What is it with people and litter? What makes a person drop newspapers, food wrappers, beverage cans or plastic bags on the ground or throw them out of car windows as they drive along the street? What gives some people the idea, if indeed they are capable of forming ideas, that they can just discard their rubbish wherever they want to?
It’s bad enough seeing garbage blowing around the countryside and perhaps even worse in towns and cities, where rubbish bins, placed on most street corners for that very purpose, are simply ignored – try working that one out. It’s bad enough too to see the mess that responsible, decent people have to contend with but what is far worse, for me, is witnessing the effect on our planet and the other animals with whom we share it.

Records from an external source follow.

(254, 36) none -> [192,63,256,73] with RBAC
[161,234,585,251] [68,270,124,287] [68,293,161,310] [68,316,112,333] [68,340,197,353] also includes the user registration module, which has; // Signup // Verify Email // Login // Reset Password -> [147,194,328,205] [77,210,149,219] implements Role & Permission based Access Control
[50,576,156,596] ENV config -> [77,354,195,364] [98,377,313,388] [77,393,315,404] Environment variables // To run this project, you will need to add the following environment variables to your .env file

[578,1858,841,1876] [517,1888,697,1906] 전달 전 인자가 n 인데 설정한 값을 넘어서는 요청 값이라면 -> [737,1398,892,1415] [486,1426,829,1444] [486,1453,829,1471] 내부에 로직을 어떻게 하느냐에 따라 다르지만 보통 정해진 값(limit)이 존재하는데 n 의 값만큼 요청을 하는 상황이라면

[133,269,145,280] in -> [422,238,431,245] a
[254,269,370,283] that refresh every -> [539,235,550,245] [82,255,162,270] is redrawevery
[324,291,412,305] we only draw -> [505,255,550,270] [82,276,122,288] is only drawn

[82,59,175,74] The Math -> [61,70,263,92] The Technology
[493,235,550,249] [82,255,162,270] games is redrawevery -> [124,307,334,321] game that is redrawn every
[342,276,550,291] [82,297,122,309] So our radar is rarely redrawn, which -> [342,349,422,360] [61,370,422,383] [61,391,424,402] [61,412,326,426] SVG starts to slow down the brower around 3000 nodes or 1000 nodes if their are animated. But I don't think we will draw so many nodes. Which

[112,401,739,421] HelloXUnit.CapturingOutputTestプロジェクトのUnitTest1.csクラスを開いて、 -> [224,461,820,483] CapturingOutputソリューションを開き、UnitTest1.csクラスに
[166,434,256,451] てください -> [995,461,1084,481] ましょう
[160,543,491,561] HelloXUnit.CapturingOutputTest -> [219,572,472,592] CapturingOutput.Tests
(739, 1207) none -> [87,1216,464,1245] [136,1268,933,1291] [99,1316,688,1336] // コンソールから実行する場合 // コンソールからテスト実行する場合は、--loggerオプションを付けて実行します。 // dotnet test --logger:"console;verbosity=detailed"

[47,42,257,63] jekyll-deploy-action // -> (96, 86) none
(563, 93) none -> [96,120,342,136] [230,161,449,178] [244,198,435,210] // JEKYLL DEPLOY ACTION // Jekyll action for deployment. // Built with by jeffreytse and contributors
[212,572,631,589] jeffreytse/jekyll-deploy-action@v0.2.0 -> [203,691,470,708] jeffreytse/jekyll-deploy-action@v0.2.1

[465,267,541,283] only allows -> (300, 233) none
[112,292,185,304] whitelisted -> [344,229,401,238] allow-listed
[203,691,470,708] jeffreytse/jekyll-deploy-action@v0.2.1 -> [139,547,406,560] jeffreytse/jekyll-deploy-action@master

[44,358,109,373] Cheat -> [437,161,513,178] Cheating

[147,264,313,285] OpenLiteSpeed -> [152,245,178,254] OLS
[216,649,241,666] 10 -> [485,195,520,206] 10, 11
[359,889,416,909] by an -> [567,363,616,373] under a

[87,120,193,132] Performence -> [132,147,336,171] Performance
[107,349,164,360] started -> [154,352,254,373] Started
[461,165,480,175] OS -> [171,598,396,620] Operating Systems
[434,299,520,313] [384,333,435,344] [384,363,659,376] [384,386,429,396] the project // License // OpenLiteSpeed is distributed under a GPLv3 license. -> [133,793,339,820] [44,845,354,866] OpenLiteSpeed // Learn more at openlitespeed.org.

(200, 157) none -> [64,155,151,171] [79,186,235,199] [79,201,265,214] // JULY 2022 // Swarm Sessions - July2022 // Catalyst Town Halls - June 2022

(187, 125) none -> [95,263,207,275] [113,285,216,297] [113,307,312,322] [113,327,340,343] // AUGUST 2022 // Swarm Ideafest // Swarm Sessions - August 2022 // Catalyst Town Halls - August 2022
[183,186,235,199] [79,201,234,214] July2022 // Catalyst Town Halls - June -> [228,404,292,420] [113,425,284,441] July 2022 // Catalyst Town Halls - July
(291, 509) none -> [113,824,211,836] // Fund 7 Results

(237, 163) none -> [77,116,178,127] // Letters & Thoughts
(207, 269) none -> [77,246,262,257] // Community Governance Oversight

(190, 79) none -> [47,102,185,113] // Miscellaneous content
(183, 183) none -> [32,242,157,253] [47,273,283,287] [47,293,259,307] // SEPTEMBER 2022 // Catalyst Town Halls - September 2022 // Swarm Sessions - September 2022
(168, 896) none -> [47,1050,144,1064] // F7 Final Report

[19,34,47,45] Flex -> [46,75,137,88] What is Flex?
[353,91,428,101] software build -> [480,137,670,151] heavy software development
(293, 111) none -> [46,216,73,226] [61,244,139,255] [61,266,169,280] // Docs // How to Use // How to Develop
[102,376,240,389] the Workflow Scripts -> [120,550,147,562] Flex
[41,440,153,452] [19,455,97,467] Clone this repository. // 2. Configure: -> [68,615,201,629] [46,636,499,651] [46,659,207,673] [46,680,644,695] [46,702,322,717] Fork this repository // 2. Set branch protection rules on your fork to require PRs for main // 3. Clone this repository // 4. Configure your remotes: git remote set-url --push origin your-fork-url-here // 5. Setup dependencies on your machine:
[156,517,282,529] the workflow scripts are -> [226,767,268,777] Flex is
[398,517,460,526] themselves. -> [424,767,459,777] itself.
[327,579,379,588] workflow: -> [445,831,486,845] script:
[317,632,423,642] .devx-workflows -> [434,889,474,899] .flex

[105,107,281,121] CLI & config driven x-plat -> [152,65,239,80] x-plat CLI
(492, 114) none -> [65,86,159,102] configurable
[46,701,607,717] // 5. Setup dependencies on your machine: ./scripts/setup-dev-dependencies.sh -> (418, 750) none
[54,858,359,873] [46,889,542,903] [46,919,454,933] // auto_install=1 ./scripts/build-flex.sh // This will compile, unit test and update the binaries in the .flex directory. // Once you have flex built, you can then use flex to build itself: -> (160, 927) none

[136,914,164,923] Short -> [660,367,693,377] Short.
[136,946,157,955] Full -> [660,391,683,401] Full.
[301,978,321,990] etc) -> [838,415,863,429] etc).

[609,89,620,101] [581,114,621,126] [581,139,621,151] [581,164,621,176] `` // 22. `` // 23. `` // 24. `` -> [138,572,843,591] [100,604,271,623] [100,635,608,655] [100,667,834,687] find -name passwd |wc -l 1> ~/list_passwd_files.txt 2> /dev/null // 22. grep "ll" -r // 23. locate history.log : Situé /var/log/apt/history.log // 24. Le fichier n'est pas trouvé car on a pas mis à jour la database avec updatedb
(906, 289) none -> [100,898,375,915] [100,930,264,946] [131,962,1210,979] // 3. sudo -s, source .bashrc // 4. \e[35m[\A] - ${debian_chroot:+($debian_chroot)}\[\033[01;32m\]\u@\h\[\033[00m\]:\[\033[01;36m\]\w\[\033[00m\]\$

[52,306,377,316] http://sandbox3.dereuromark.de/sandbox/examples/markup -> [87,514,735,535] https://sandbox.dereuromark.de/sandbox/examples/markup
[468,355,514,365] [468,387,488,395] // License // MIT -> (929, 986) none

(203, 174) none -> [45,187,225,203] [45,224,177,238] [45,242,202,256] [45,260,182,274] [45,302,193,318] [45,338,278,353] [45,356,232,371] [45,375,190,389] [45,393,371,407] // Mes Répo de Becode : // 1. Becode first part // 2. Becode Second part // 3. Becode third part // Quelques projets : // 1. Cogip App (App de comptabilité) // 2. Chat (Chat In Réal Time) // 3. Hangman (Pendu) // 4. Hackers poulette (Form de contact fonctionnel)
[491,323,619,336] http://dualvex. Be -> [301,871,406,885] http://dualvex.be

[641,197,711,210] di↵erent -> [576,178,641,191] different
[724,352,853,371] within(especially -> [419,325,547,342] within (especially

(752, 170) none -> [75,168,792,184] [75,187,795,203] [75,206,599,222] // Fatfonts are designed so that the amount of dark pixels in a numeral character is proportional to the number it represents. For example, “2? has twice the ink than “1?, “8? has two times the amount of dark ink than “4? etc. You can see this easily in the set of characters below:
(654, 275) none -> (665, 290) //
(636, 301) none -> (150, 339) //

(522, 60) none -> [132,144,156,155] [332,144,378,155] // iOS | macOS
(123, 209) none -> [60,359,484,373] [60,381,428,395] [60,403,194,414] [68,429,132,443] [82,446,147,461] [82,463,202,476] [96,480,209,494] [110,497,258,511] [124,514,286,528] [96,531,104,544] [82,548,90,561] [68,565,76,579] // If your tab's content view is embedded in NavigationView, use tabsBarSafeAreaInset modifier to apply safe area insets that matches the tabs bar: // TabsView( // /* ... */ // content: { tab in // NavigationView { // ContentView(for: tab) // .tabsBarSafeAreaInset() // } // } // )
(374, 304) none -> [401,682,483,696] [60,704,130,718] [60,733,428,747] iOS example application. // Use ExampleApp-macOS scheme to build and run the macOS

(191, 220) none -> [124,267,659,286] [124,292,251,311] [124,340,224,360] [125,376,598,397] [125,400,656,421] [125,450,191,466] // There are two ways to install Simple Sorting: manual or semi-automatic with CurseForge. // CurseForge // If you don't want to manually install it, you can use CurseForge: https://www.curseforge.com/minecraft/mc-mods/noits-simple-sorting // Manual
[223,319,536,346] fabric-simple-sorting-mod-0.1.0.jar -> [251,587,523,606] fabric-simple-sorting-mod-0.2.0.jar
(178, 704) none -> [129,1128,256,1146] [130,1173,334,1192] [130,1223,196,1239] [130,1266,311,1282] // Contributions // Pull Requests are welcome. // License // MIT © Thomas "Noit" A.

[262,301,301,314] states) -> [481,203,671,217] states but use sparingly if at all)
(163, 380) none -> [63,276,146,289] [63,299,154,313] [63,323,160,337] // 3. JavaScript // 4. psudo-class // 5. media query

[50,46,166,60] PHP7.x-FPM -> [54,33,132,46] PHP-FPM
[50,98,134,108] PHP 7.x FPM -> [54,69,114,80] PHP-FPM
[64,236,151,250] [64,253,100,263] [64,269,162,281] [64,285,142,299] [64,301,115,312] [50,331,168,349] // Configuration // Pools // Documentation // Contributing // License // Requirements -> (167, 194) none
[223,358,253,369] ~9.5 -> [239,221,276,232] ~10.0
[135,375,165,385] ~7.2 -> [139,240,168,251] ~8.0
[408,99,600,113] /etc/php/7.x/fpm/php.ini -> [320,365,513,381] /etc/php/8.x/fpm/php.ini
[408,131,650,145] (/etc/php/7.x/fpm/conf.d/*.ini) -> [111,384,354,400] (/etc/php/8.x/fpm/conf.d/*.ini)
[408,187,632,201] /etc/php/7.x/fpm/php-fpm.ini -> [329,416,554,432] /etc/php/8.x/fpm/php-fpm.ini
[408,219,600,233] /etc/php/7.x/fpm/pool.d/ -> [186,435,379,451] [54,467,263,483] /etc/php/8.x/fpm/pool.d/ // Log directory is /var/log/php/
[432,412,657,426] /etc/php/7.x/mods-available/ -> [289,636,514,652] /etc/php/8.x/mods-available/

Two things prompted this blog. Firstly, whilst sharing an ocean side picnic with my girlfriend on a lovely sunny day over the weekend, I heard a clattering sound and looked up to see a large lizard shaking a Fanta orange can around. At first I thought that he was having a bit of fun but then quickly realised that he’d got his head stuck and was trying to shake it free. He was suffocating. I tried to gently remove his head but it wouldn’t budge and his efforts became more frantic.
I rushed back to my car to grab my diver’s knife to at least puncture the can and give him some air hoping that I wouldn’t be too late to save him. Fortunately, whilst I was gone he managed to extricate himself and survived. Not so the little lizard in another can dumped nearby. He had fallen or climbed into the can and had drowned in the remnants of somebody’s drink.
The second thing was watching two beautiful turtles swimming in the ocean yesterday, having read an earlier account of how they, like so many creatures in our oceans, suffer from our disgraceful habits. The story I read told of how a turtle had been washed up on a local beach, close to death and of how, when the local vet carried out an emergency operation, he found a plastic bag in the poor creature’s stomach. The story had a happy ending since this turtle survived, unlike the thousands of turtles, dolphins, small whales and other creatures who die agonising deaths each year as they mistake our discarded plastic bags for jelly fish and other food.
There are so many more examples of our selfish and wanton behaviour both on land and sea and it all makes sad reading. When are we going to learn how lucky we are to inhabit this truly beautiful and wonderful planet? A planet that we share with millions of other creatures, all with an equal right of occupancy. We are only here for a short period of time and surely it isn’t too much to ask that, in that time, we look after our world? Not just for the sake of the oceans, rain forests, deserts and jungles and all the creatures that inhabit them but for the sake also of succeeding generations of our fellow man.